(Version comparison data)
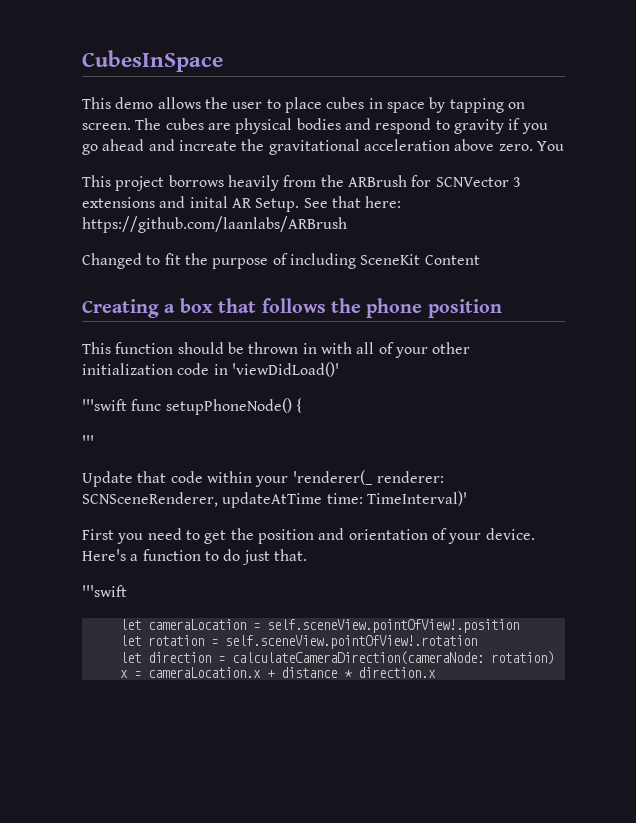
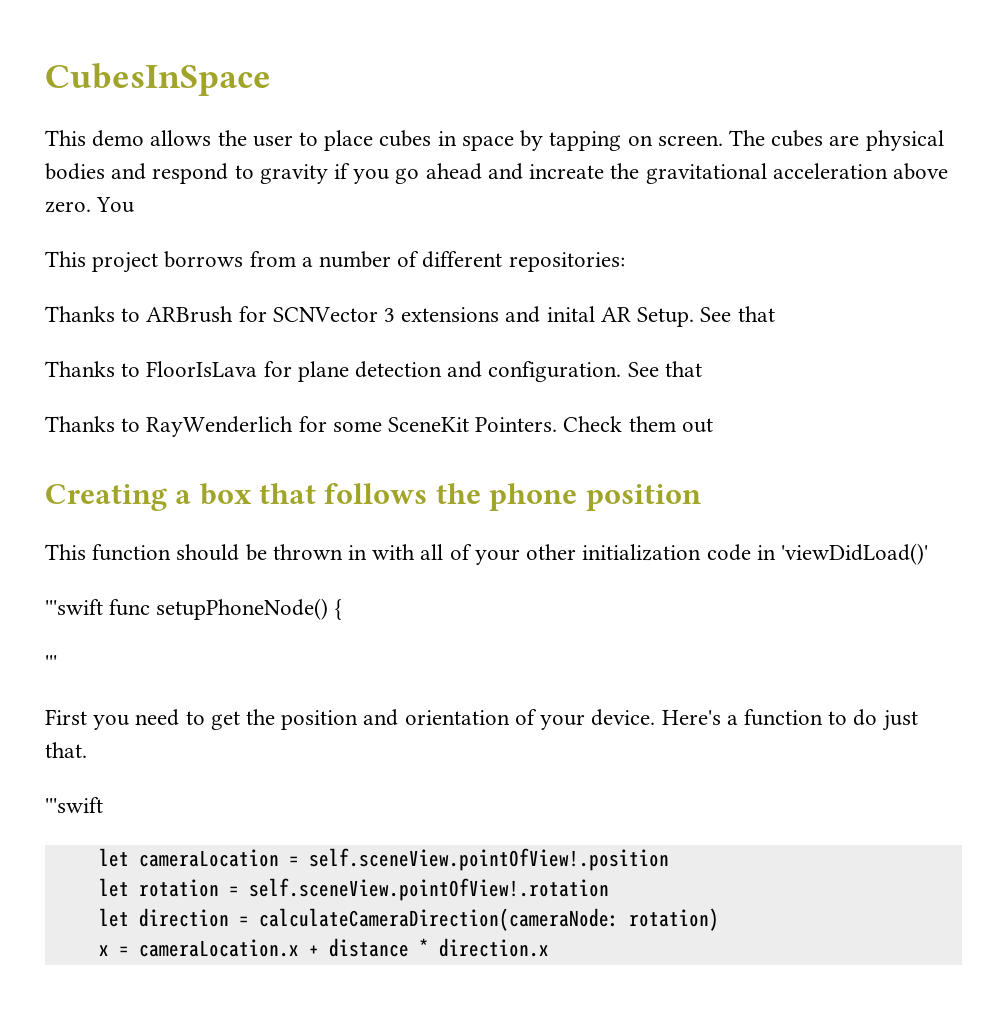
[227,175,344,191] heavily from the -> [249,251,625,272] [45,306,141,322] from a number of different repositories: // Thanks to
[365,196,402,208] [82,216,347,233] [82,253,480,269] here: https://github.com/laanlabs/ARBrush // Changed to fit the purpose of including SceneKit Content -> [45,361,702,382] [45,416,713,437] // Thanks to FloorIsLava for plane detection and configuration. See that // Thanks to RayWenderlich for some SceneKit Pointers. Check them out
[82,470,444,487] [82,491,467,508] // Update that code within your 'renderer(_ renderer: SCNSceneRenderer, updateAtTime time: TimeInterval)' -> (57, 662) none

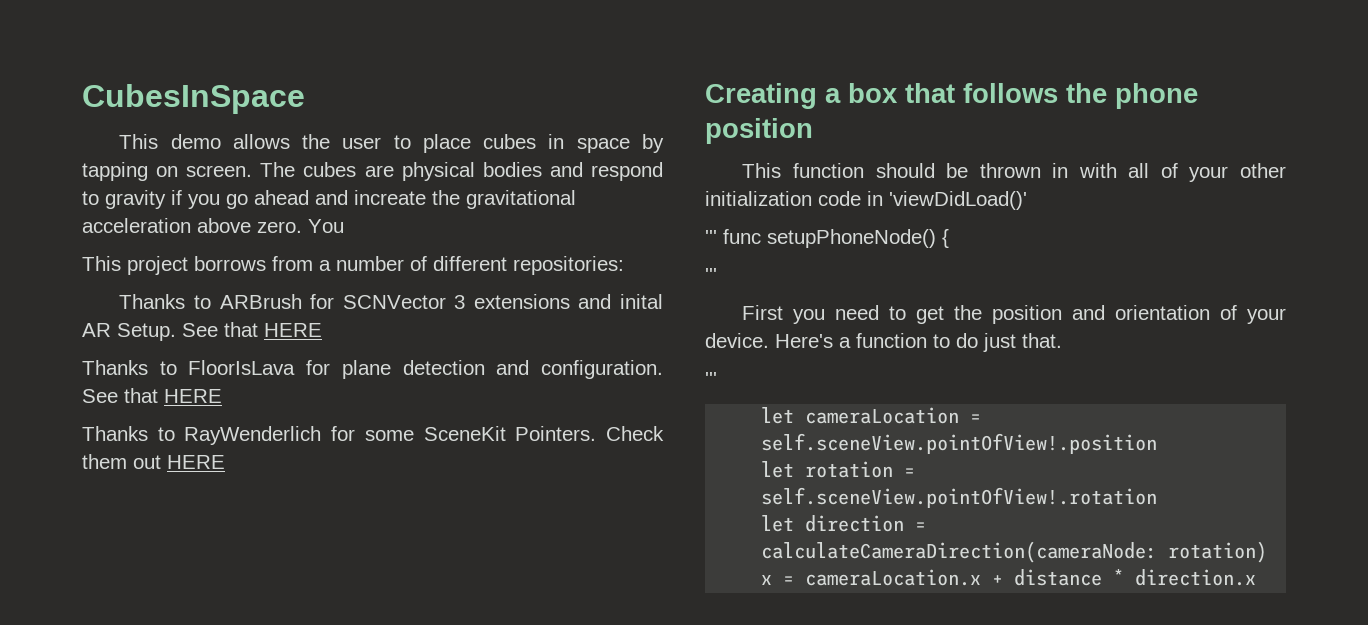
(775, 314) none -> [264,323,322,337] HERE
(702, 369) none -> [164,389,222,403] HERE
(713, 425) none -> [167,455,225,469] HERE
[45,599,103,615] '''swift -> [705,230,717,244] '''
[45,797,103,813] '''swift -> [705,372,717,386] '''

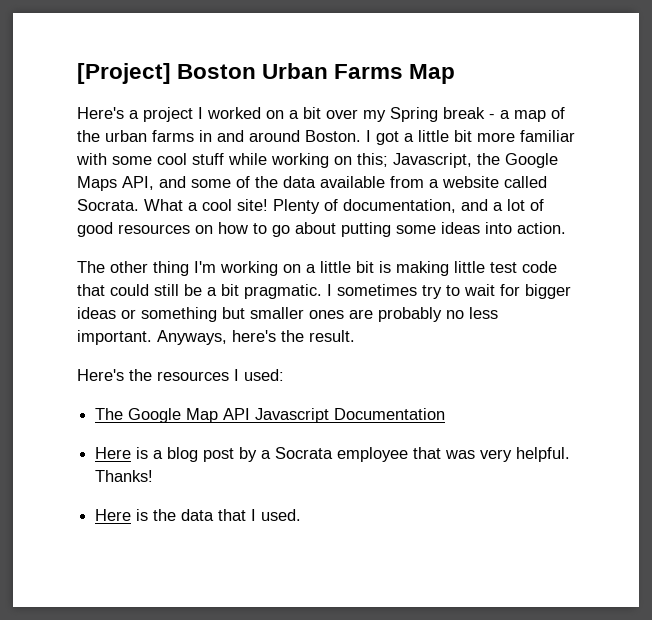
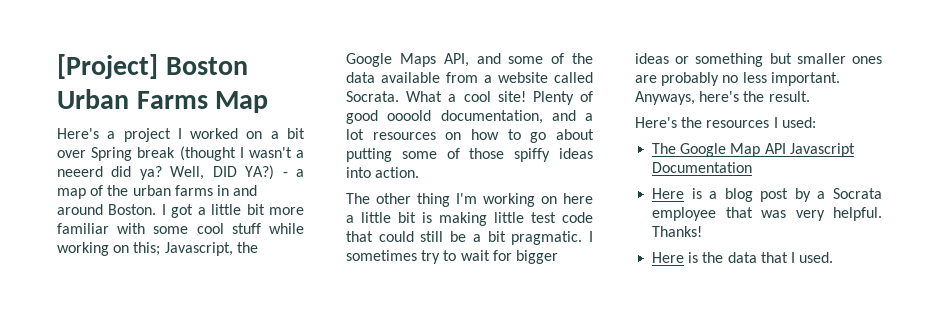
[363,110,386,122] my -> (86, 154) none
(485, 113) none -> [179,146,304,161] [57,165,275,180] (thought I wasn't a neeerd did ya? Well, DID YA?)
(338, 205) none -> [346,110,432,124] good oooold
[530,199,544,211] [77,222,113,237] of good -> (364, 134) none
(436, 229) none -> [446,148,551,162] of those spiffy
(301, 268) none -> [563,193,593,204] here

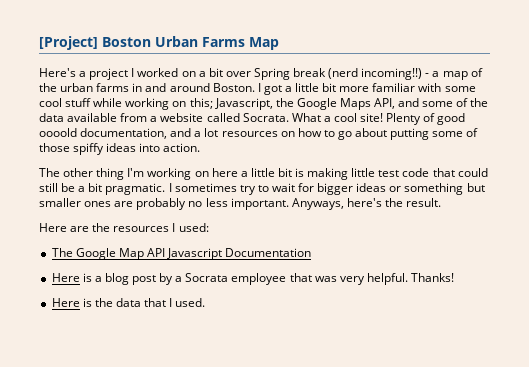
[179,146,304,161] [57,165,275,180] (thought I wasn't a neeerd did ya? Well, DID YA?) -> [328,68,423,80] (nerd incoming!!)
[635,117,677,128] Here's -> [39,223,90,232] Here are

Activity: Apart from the pictures, return every entry above exactly as given.

Task answer:
[227,175,344,191] heavily from the -> [249,251,625,272] [45,306,141,322] from a number of different repositories: // Thanks to
[365,196,402,208] [82,216,347,233] [82,253,480,269] here: https://github.com/laanlabs/ARBrush // Changed to fit the purpose of including SceneKit Content -> [45,361,702,382] [45,416,713,437] // Thanks to FloorIsLava for plane detection and configuration. See that // Thanks to RayWenderlich for some SceneKit Pointers. Check them out
[82,470,444,487] [82,491,467,508] // Update that code within your 'renderer(_ renderer: SCNSceneRenderer, updateAtTime time: TimeInterval)' -> (57, 662) none

(775, 314) none -> [264,323,322,337] HERE
(702, 369) none -> [164,389,222,403] HERE
(713, 425) none -> [167,455,225,469] HERE
[45,599,103,615] '''swift -> [705,230,717,244] '''
[45,797,103,813] '''swift -> [705,372,717,386] '''

[363,110,386,122] my -> (86, 154) none
(485, 113) none -> [179,146,304,161] [57,165,275,180] (thought I wasn't a neeerd did ya? Well, DID YA?)
(338, 205) none -> [346,110,432,124] good oooold
[530,199,544,211] [77,222,113,237] of good -> (364, 134) none
(436, 229) none -> [446,148,551,162] of those spiffy
(301, 268) none -> [563,193,593,204] here

[179,146,304,161] [57,165,275,180] (thought I wasn't a neeerd did ya? Well, DID YA?) -> [328,68,423,80] (nerd incoming!!)
[635,117,677,128] Here's -> [39,223,90,232] Here are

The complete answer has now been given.